Monday, January 6, 2014

Bagging rights, or: The good, the bag, and the awesome!

No more handle shopping bags to carry my knitting! But for me, that's long been the perfect size and shape for a knitting project. 8" x 5" x 10", heavy paper, with those twisted-paper handles. You get great ones from Anthropologie and slightly larger ones from Chipotle. They work great for portable projects. But they do get worn out over time. They wear at the top edge from the yarn running over it, and they tear when you stuff something in too hastily. And they start to look ratty after some time has passed even if they still have no holes in them, or sometimes they just have something on them that is from another season, like the one I pulled out that I had from last Christmas with a Santa on it, which I used well into the summer. Or the one I used in a pinch that said "Happy Birthday" in big multicolored letters and sparkle and people thought it was my birthday.

So I have long intended to sew a longer-lasting replacement for all the paper bags, and this weekend I finally got around to doing it. Here is my laminated-cloth, lined, might-just-last-forever project bag. It would also work well as a lunch bag.

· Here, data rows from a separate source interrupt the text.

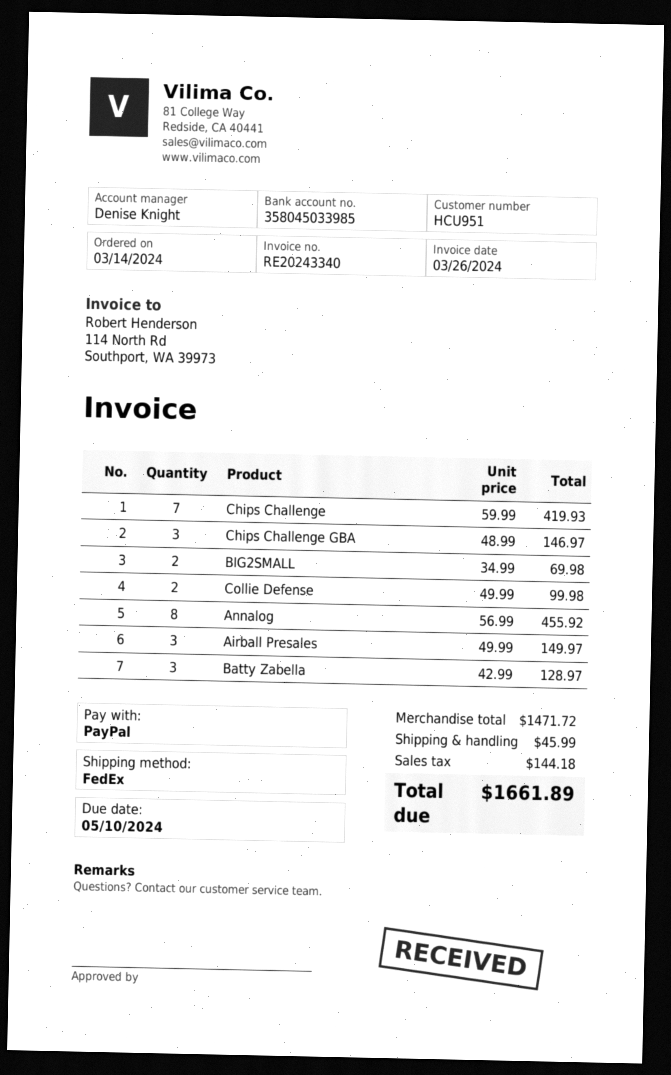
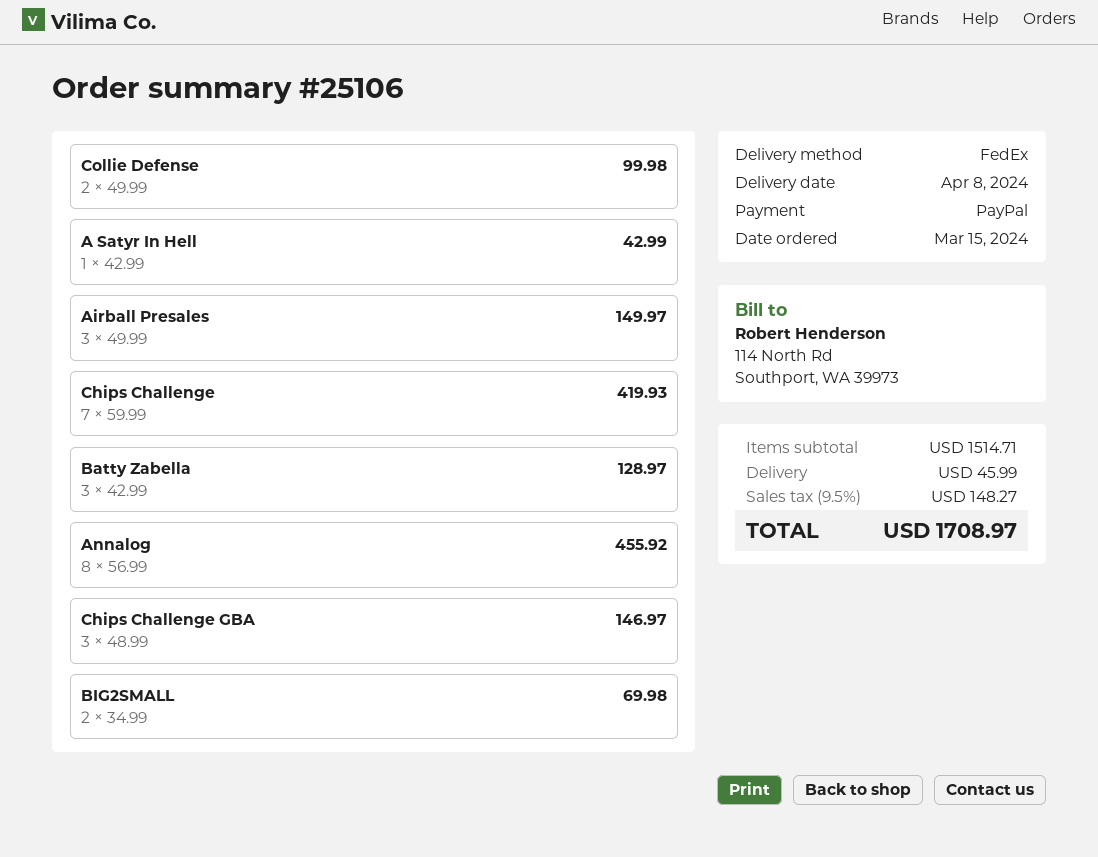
order date: 2024-03-14 -> 2024-03-15
A Satyr In Hell: none -> 1 x 42.99 = 42.99
subtotal: 1471.72 -> 1514.71
tax: 144.18 -> 148.27
total: 1661.89 -> 1708.97

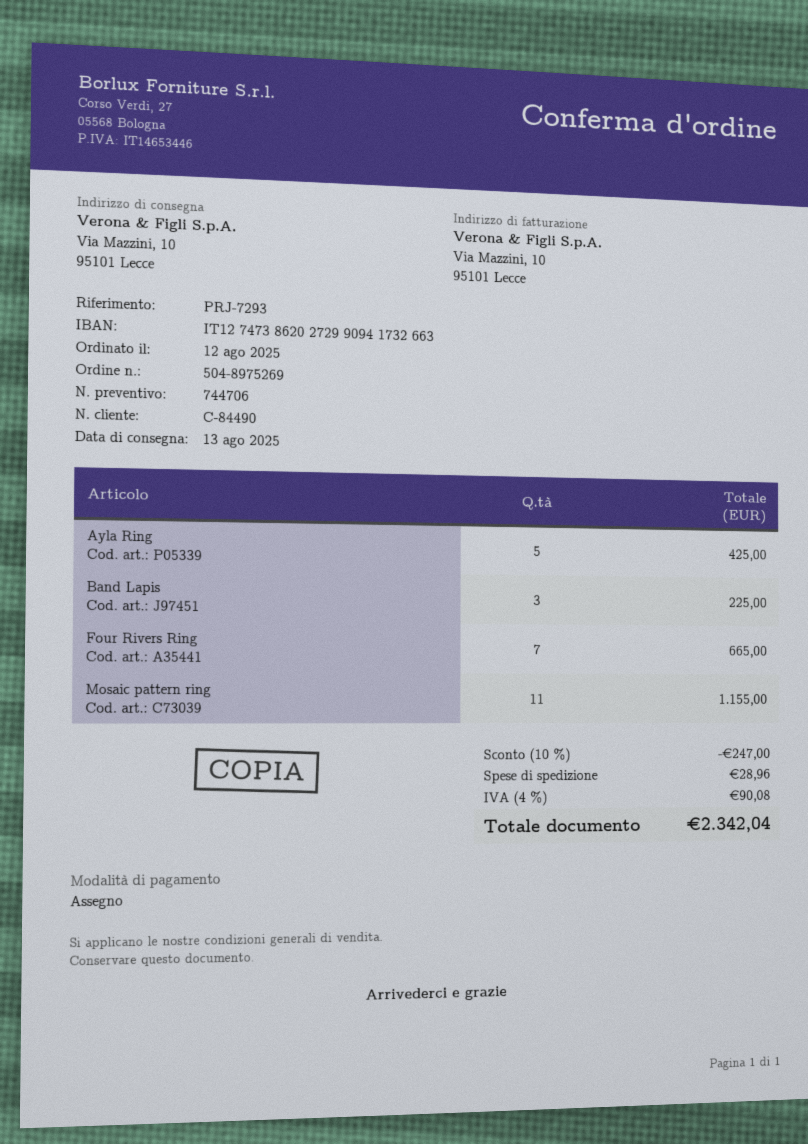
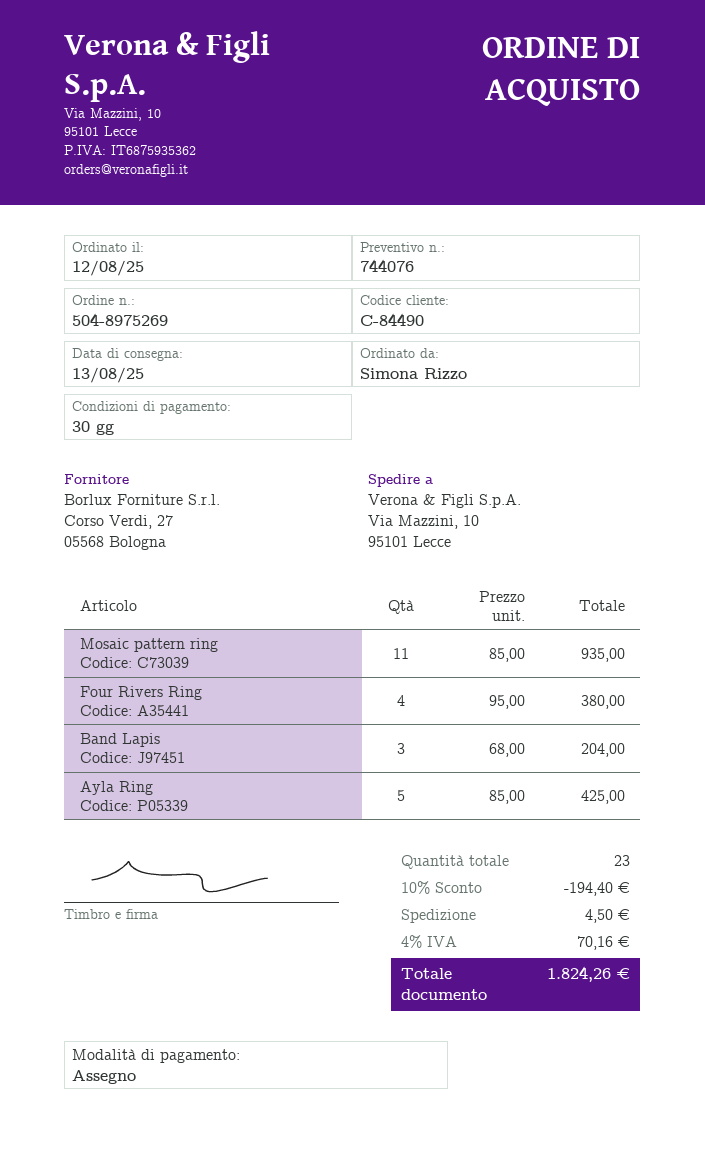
quote number: 744706 -> 744076
Band Lapis: 3 for 225.00 -> 3 for 204.00
Four Rivers Ring: 7 for 665.00 -> 4 for 380.00
Mosaic pattern ring: 11 for 1155.00 -> 11 for 935.00
discount: 10% = 247.00 -> 10% = 194.40
shipping: 28.96 -> 4.50
tax: 4% = 90.08 -> 4% = 70.16
total: 2342.04 -> 1824.26

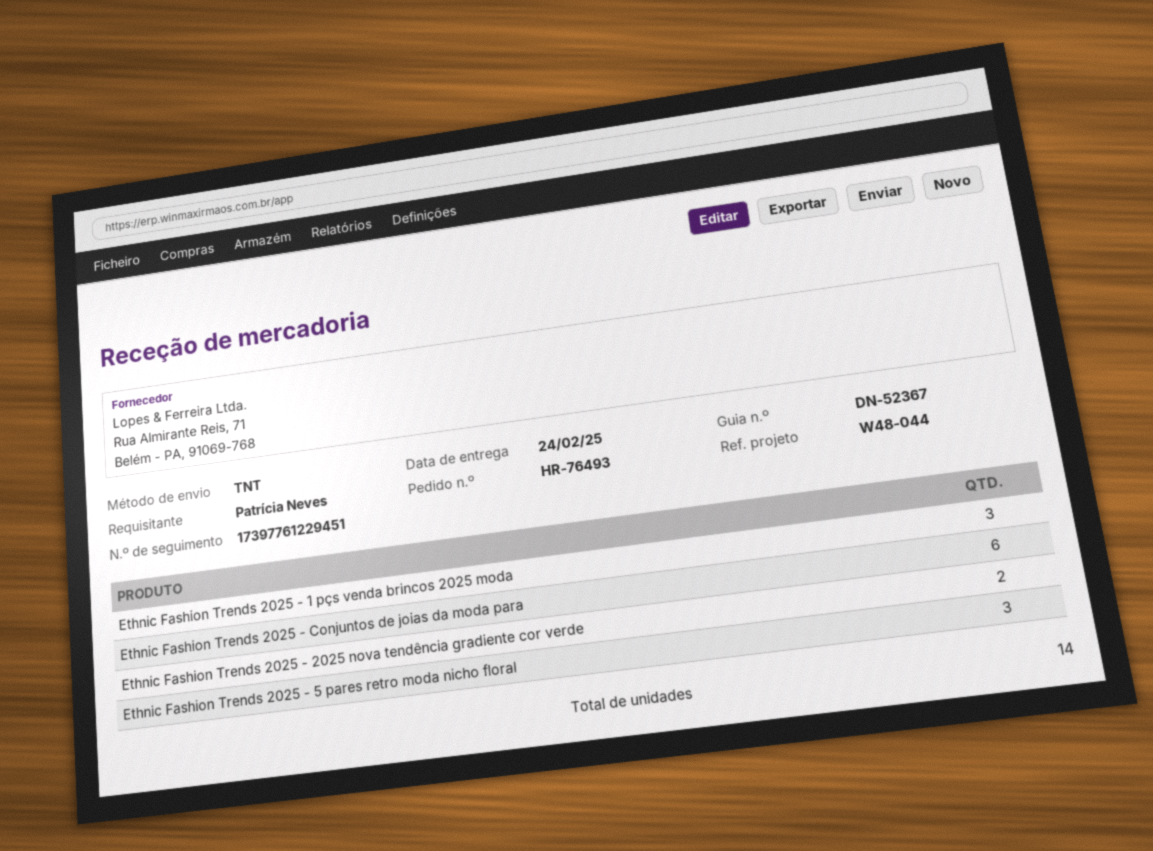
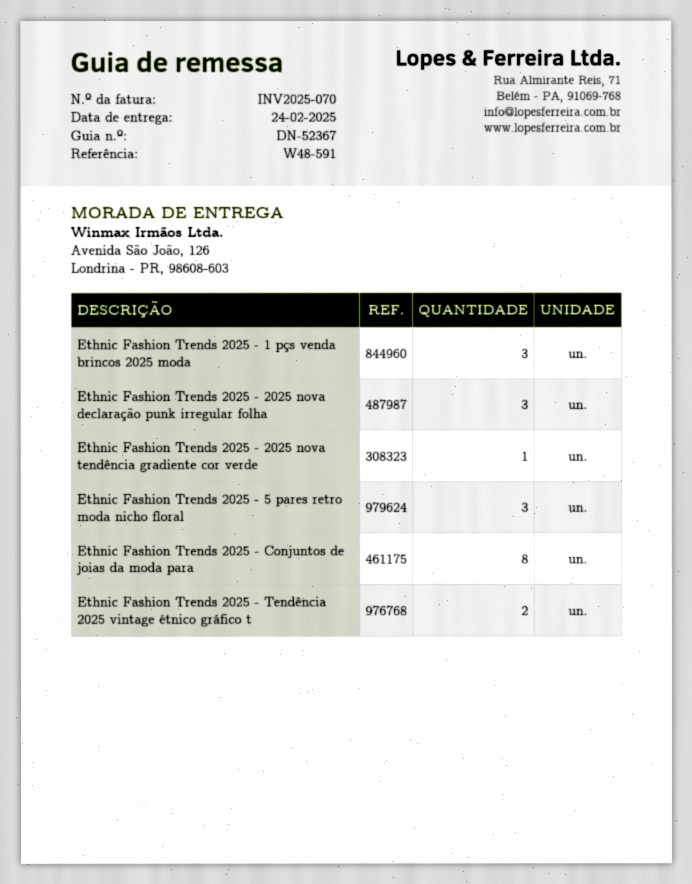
reference: W48-044 -> W48-591
Ethnic Fashion Trends 2025 - Conjuntos de joias da moda para: 6 -> 8
Ethnic Fashion Trends 2025 - 2025 nova tendência gradiente cor verde: 2 -> 1
Ethnic Fashion Trends 2025 - 2025 nova declaração punk irregular folha: none -> 3
Ethnic Fashion Trends 2025 - Tendência 2025 vintage étnico gráfico t: none -> 2

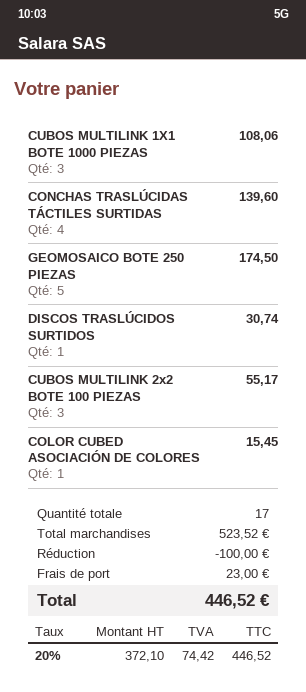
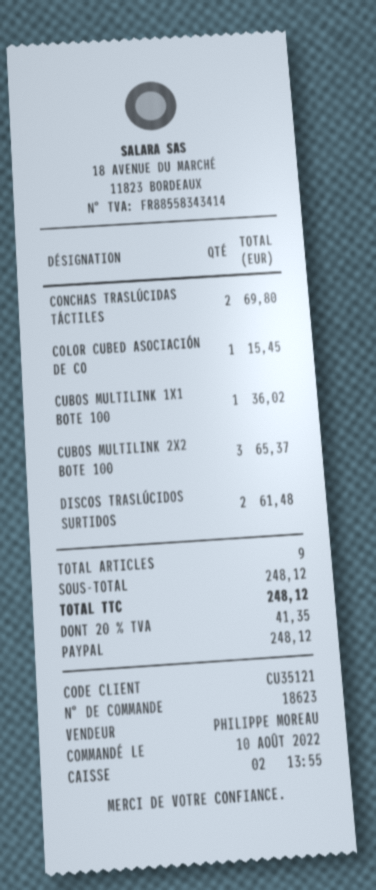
CUBOS MULTILINK 1X1 BOTE 1000 PIEZAS: 3 for 108.06 -> 1 for 36.02
CONCHAS TRASLÚCIDAS TÁCTILES SURTIDAS: 4 for 139.60 -> 2 for 69.80
GEOMOSAICO BOTE 250 PIEZAS: 5 for 174.50 -> none
DISCOS TRASLÚCIDOS SURTIDOS: 1 for 30.74 -> 2 for 61.48
CUBOS MULTILINK 2x2 BOTE 100 PIEZAS: 3 for 55.17 -> 3 for 65.37
total quantity: 17 -> 9
subtotal: 523.52 -> 248.12
discount: 100.00 -> none
shipping: 23.00 -> none
tax: 20% = 74.42 -> 20% = 41.35
total: 446.52 -> 248.12

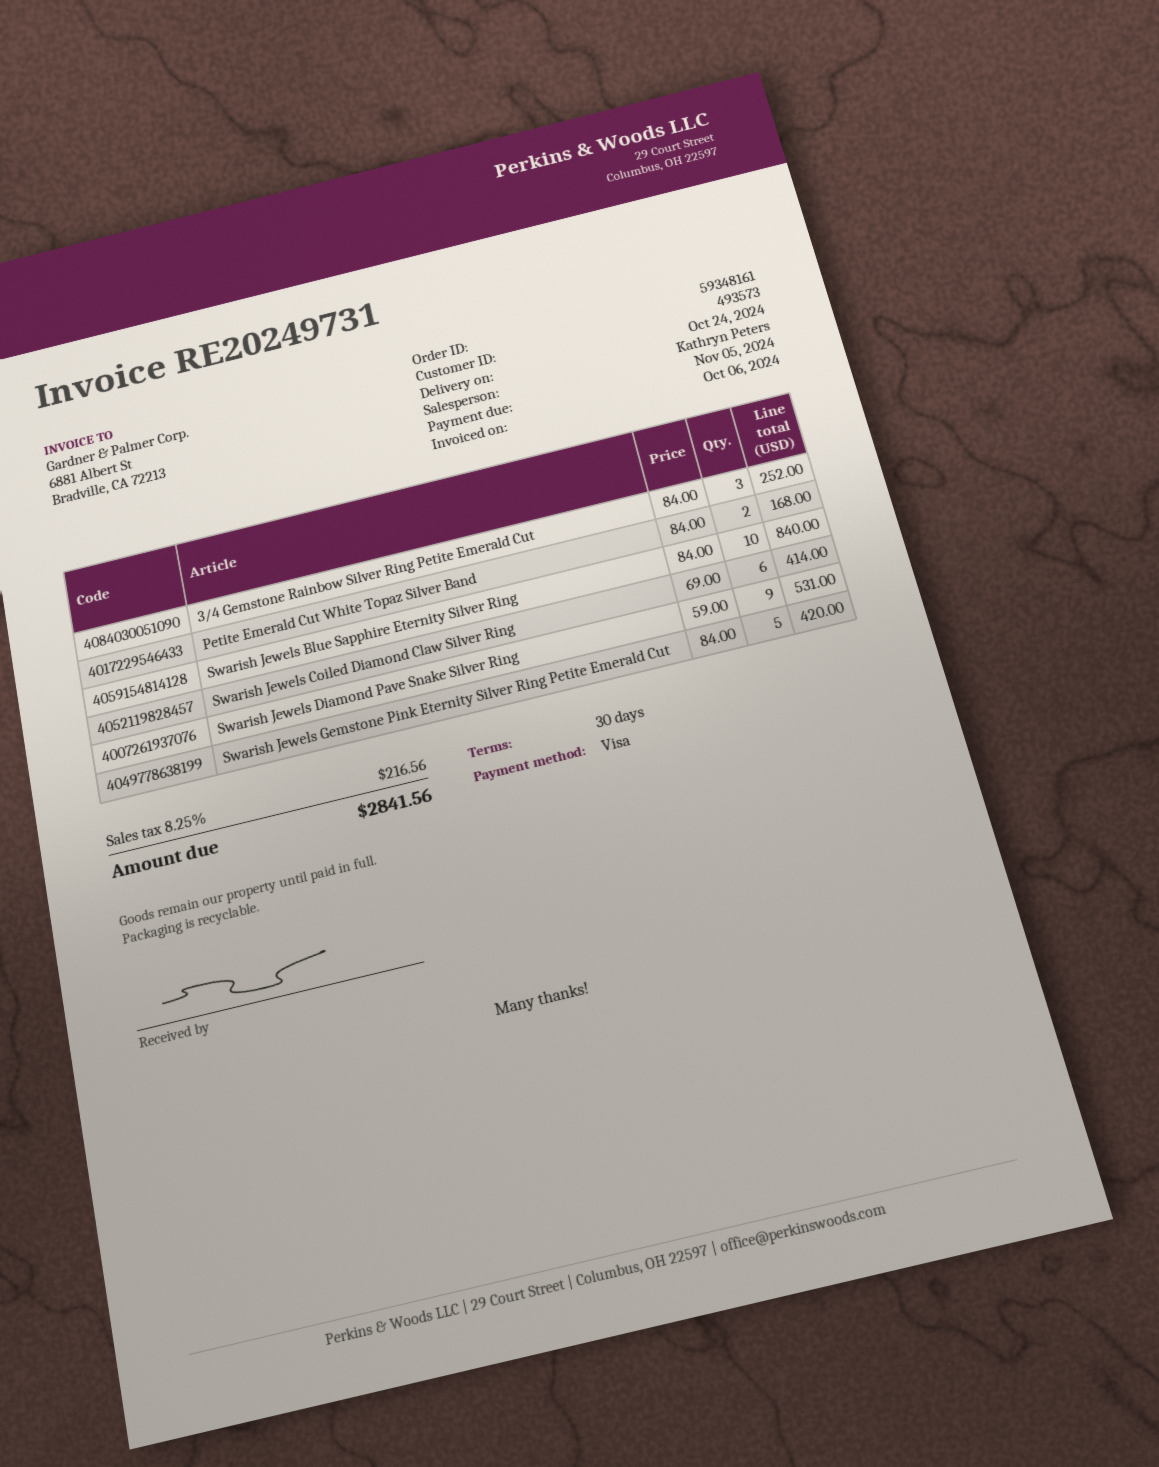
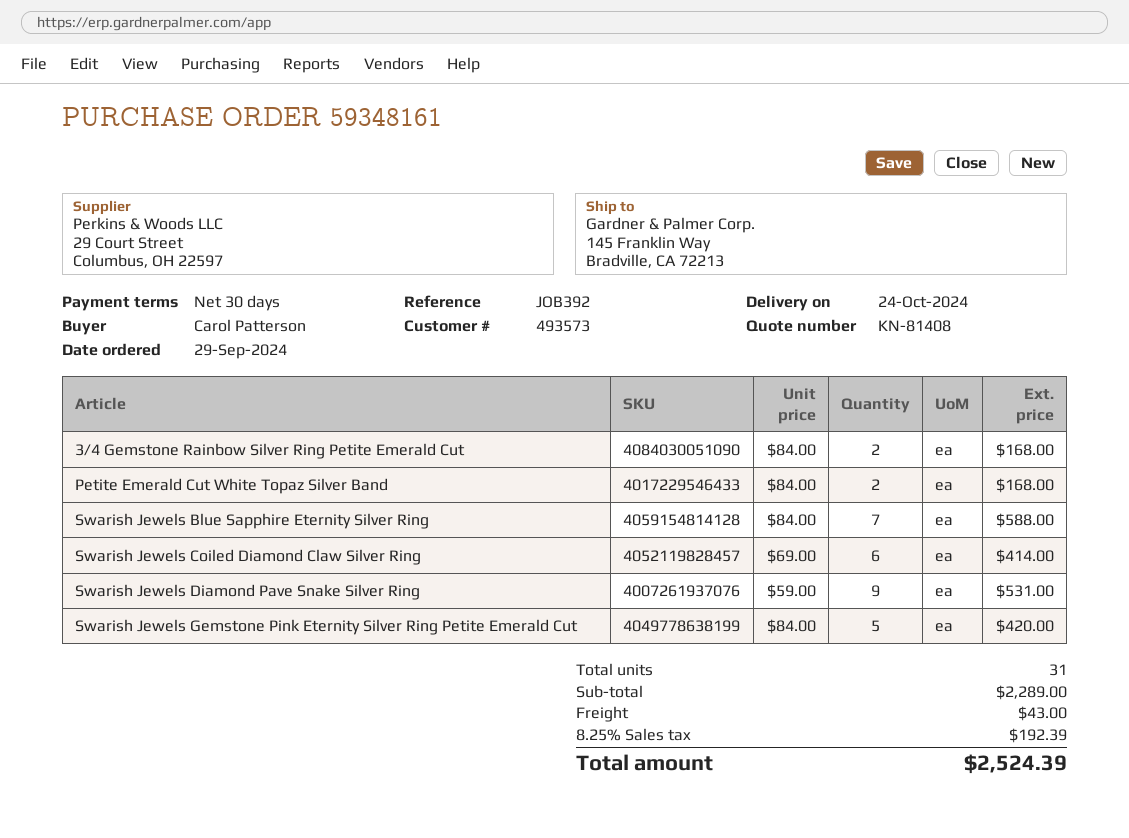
3/4 Gemstone Rainbow Silver Ring Petite Emerald Cut: 3 x 84.00 = 252.00 -> 2 x 84.00 = 168.00
Swarish Jewels Blue Sapphire Eternity Silver Ring: 10 x 84.00 = 840.00 -> 7 x 84.00 = 588.00
shipping: none -> 43.00
tax: 8.25% = 216.56 -> 8.25% = 192.39
total: 2841.56 -> 2524.39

In contrast to the gift bottle carrier, this is a very easy project to sew. It doesn't even take a pattern. It's all rectangles that are sewed together in steps. The rectangles are:

  • 6 1/4 x 9 1/4 - bottom: cut 1 each of outer fabric, lining fabric, and interfacing
  • 9 1/4 x 11 1/4 - wide sides: cut 2 each of outer fabric, lining fabric, and interfacing
  • 6 1/4 x 11 1/4 - narrow sides: cut 2 each of outer fabric, lining fabric, and interfacing
  • 2 1/4 x 15 1/4 - handles: cut 4 of outer fabric (or 2 each of outer fabric and lining)

These measurements include a 5/8" seam allowance all around (except at the top). When completed, the bag should measure about 8" x 5" x 10" with handles that are about 1" x 14".

Once again I used this pretty Prince Charming laminate by Tula Pink (because apparently I am trying for a matched set of everything in that fabric. I do actually have other laminated fabrics, including a cool wood-grain one, so I swear I will use those to sew with eventually. Once I do that I will post a few pictures of them to prove I am not a one-note wonder over here).

Steps to make:

1. Attach the interfacing to the lining pieces. I used double-sided iron-on interfacing, which was kind of a pain in the neck because I had to be careful not to stick it to another surface on the opposite side. From top down, I had iron, lining piece, interfacing, and ironing cloth. It turned out that not enough heat got through all the way to the bottom side of the interfacing so it didn't stick much to the ironing cloth. In the future I would choose interfacing with only one ironable side. For the bottom, in addition to the interfacing, I added a piece of plastic canvas sheeting (it has holes in it like needlepoint canvas but it's heavier; I don't know what it's used for but you can get it at any hobby/craft shop). I whip stitched it onto the lining.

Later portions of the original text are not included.